Ничто не могло помешать мне навестить дядюшку, что я и делала всякий раз, как бывала в Биаррице. Хотя его «поместье» находилось всего в нескольких милях от города, попадая к нему, я забывала о том, что я во Франции. Обстановка у старого князя напоминала русскую усадьбу в старые добрые времена, когда крайняя простота сочеталась с патриархальным достоинством. Дух его остался таким же, как прежде. Ничто не могло сломить его жизненную силу – ни возраст, ни испытания прошедших лет; он по-прежнему оставался активным и живым, и память у него была превосходная.

В маленькой черной ермолке, заложив руки за спину, он быстро шагал по дорожкам парка, и полы его старомодного сюртука хлопали на ветру.
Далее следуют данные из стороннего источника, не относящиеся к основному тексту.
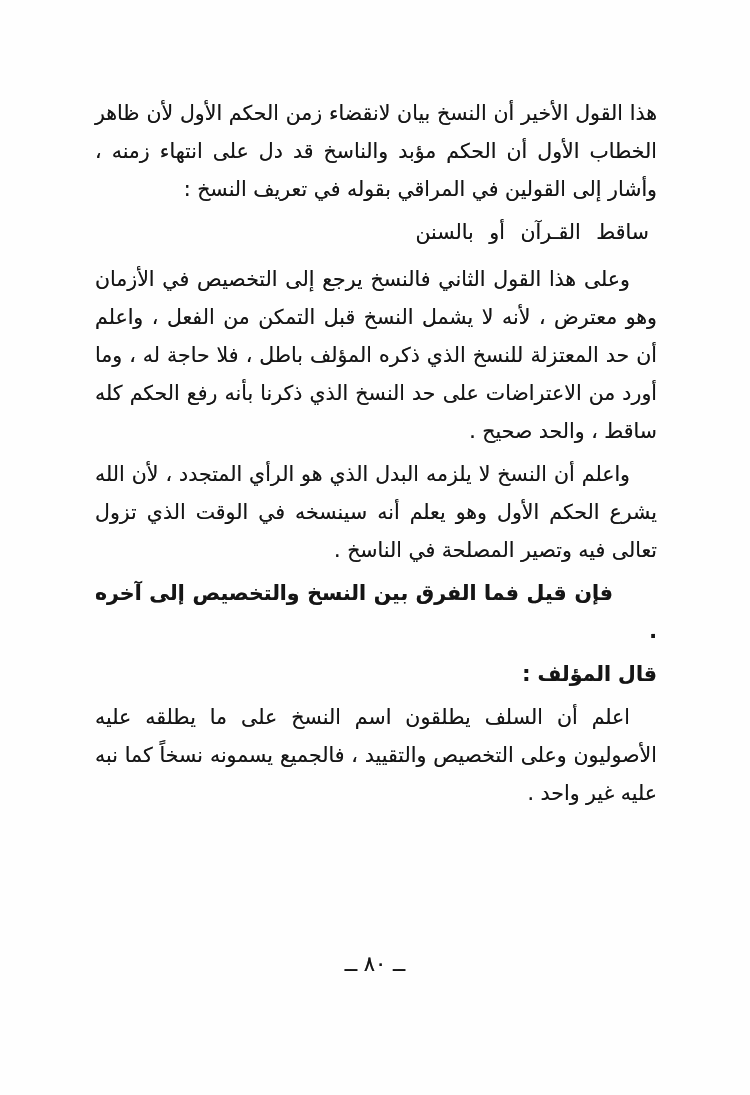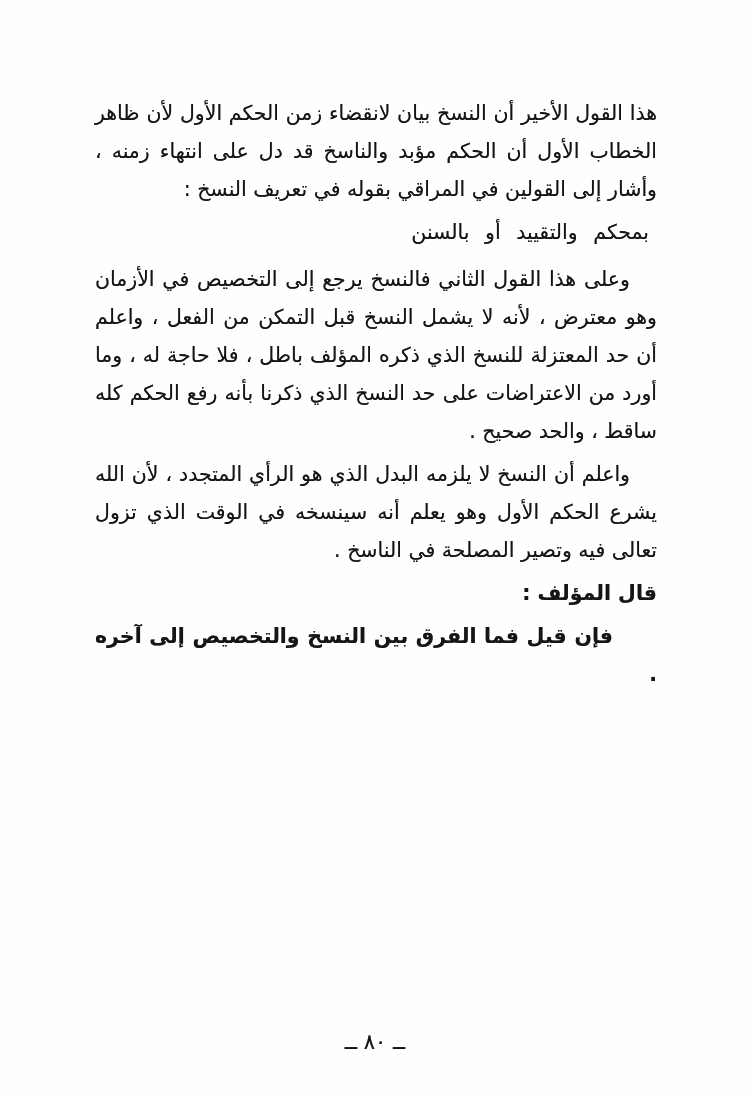"بمحكم والتقييد أو بالسنن" span { text: بمحكم والتقييد -> ساقط القـرآن }
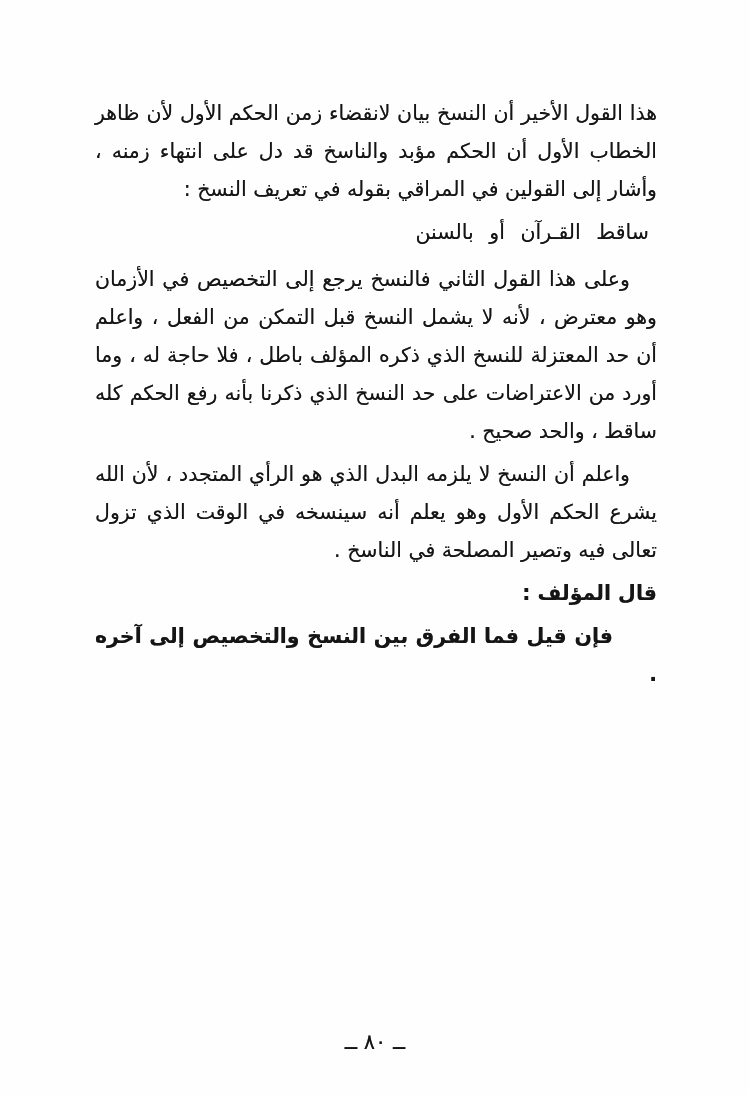"قال المؤلف :" p.para { order: before "فإن قيل فما الفرق بين" -> after "فإن قيل فما الفرق بين" }
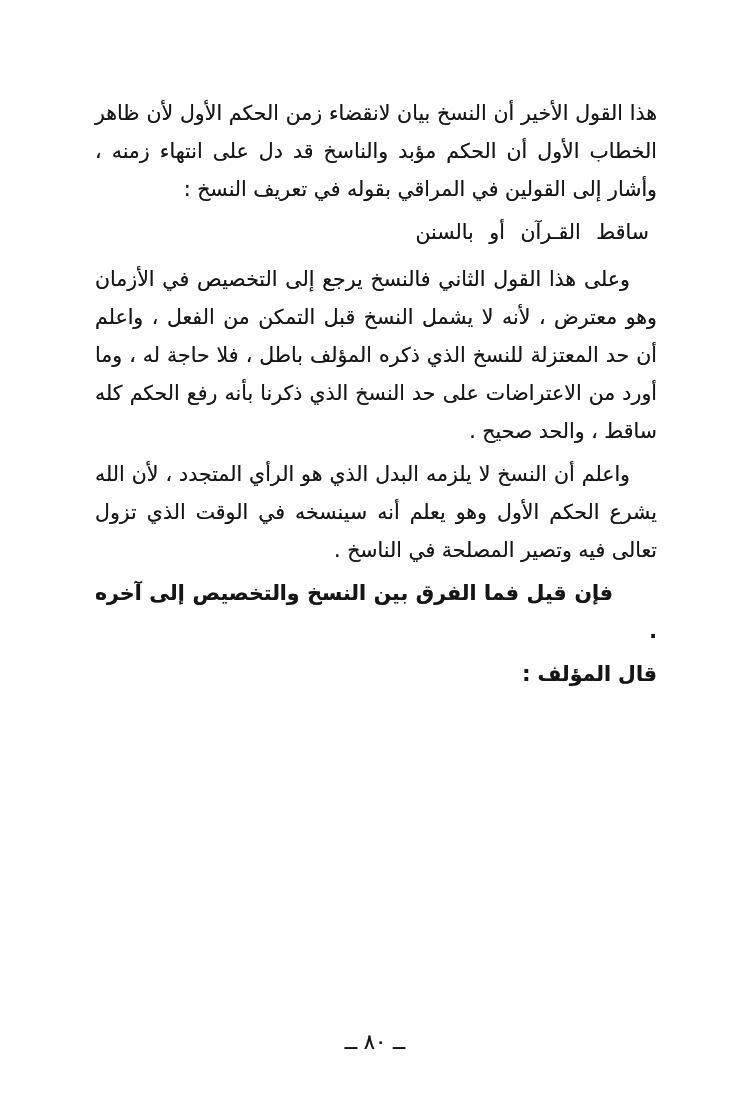"اعلم أن السلف يطلقون اسم" p.para { html: none -> <p>اعلم أن السلف يطلقون اسم النسخ على ما يطلقه عليه الأصوليون وعلى التخصيص والتقييد ، فالجميع يسمونه نسخاً كما نبه عليه غير واحد .</p> }
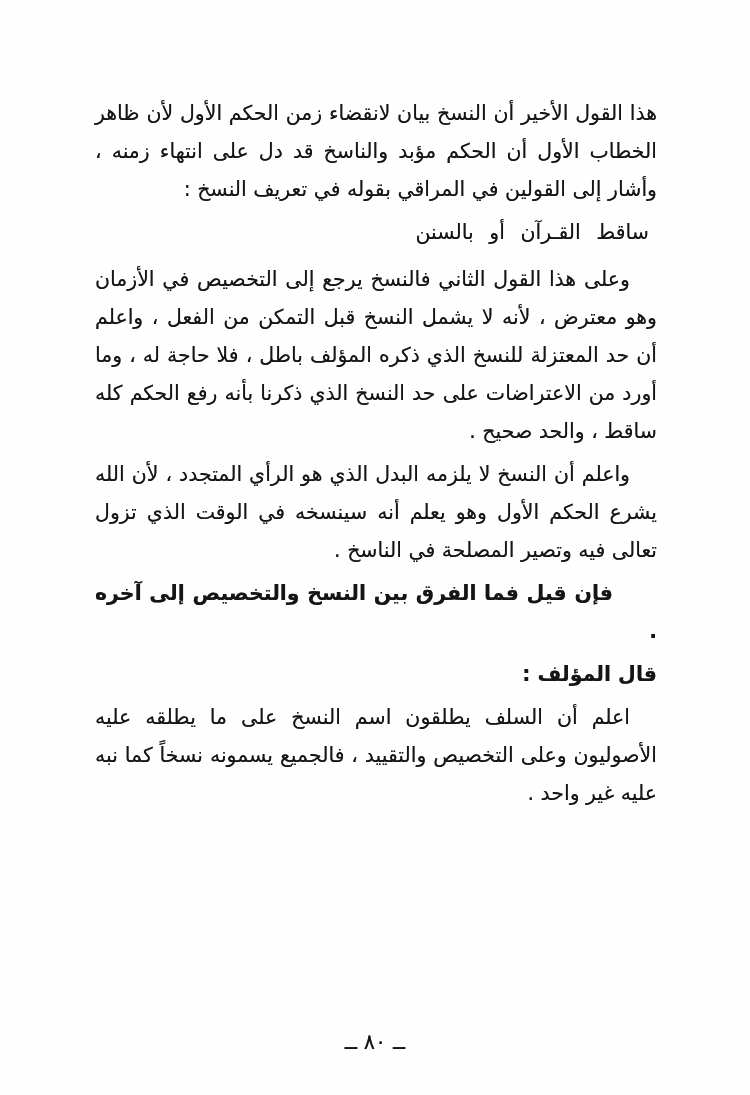"ــ ٨٠ ــ" .page-number { top: 1030px -> 952px }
Он неустанно надзирал за посадками и прополкой, отрывисто и ворчливо раздавая приказания. Несмотря на то, что его владения уменьшились почти до нуля, фантазия у него работала по-прежнему. Он покупал африканские кустарники и цветы и пытался акклиматизировать их на французской почве. По его приказу на участке возвели коптильню, где коптили окорока и рыбу, как в России. Правда, глаза его теперь всегда были печальными. Из его жизни ушла подлинная ответственность, он больше не мог исполнять свой долг. У него больше не было обожаемого монарха, его услуги стали не нужны. В его жизни не осталось ничего, кроме воспоминаний. Но их он хранил при себе. Они не принадлежали ему одному, они принадлежали эпохе, когда доказательством лояльности служило молчание. Никто не смел вторгаться в это молчание. Он заговаривал о прошлом лишь для того, чтобы вспомнить какие-то мелкие события, например, подробности визита, который он наносил в Биарриц к Наполеону III и императрице Евгении в конце шестидесятых годов прошлого века, или посещение им бала во дворце, который теперь носит название «Отель дю Пале». Кроме того, он рассказывал о светской жизни в те времена, когда сам он был молодым офицером.

Его жена, княгиня Евгения Максимилиановна, которая прежде отличалась высокой культурой и большим умом, превратилась в безнадежного инвалида. Она даже не могла говорить. Она сидела в кресле, укрытая теплым пледом; рядом с ней в другом кресле сидела еще одна старушка, ее давняя подруга, и без конца вязала. За вязанием она громко говорила, внушая всем, будто княгиня в состоянии ее понимать. Молчание, которое иначе царило бы в комнате, было бы для нее невыносимым. Князь выдерживал эту обстановку лишь несколько секунд.

Гордый старик председательствовал за столом в столовой, где собирались оставшиеся при нем верные соратники, как будто возглавлял конференцию. Все они вместе трудились; теперь они вместе доживали свой век. Их число с каждым годом уменьшается; скоро они исчезнут совсем.

Другим моим родственником, жившим в Биаррице, был герцог Лейхтенбергский, потомок пасынка Наполеона Евгения Богарне. Дед герцога, женившийся на русской великой княжне, также обосновался в России, где его дети посвятили жизнь военной карьере. Нынешний герцог был старше меня лишь на несколько лет, и мы, естественно, часто виделись; в свое время к нам с братом перешли его гувернантка и его наставник.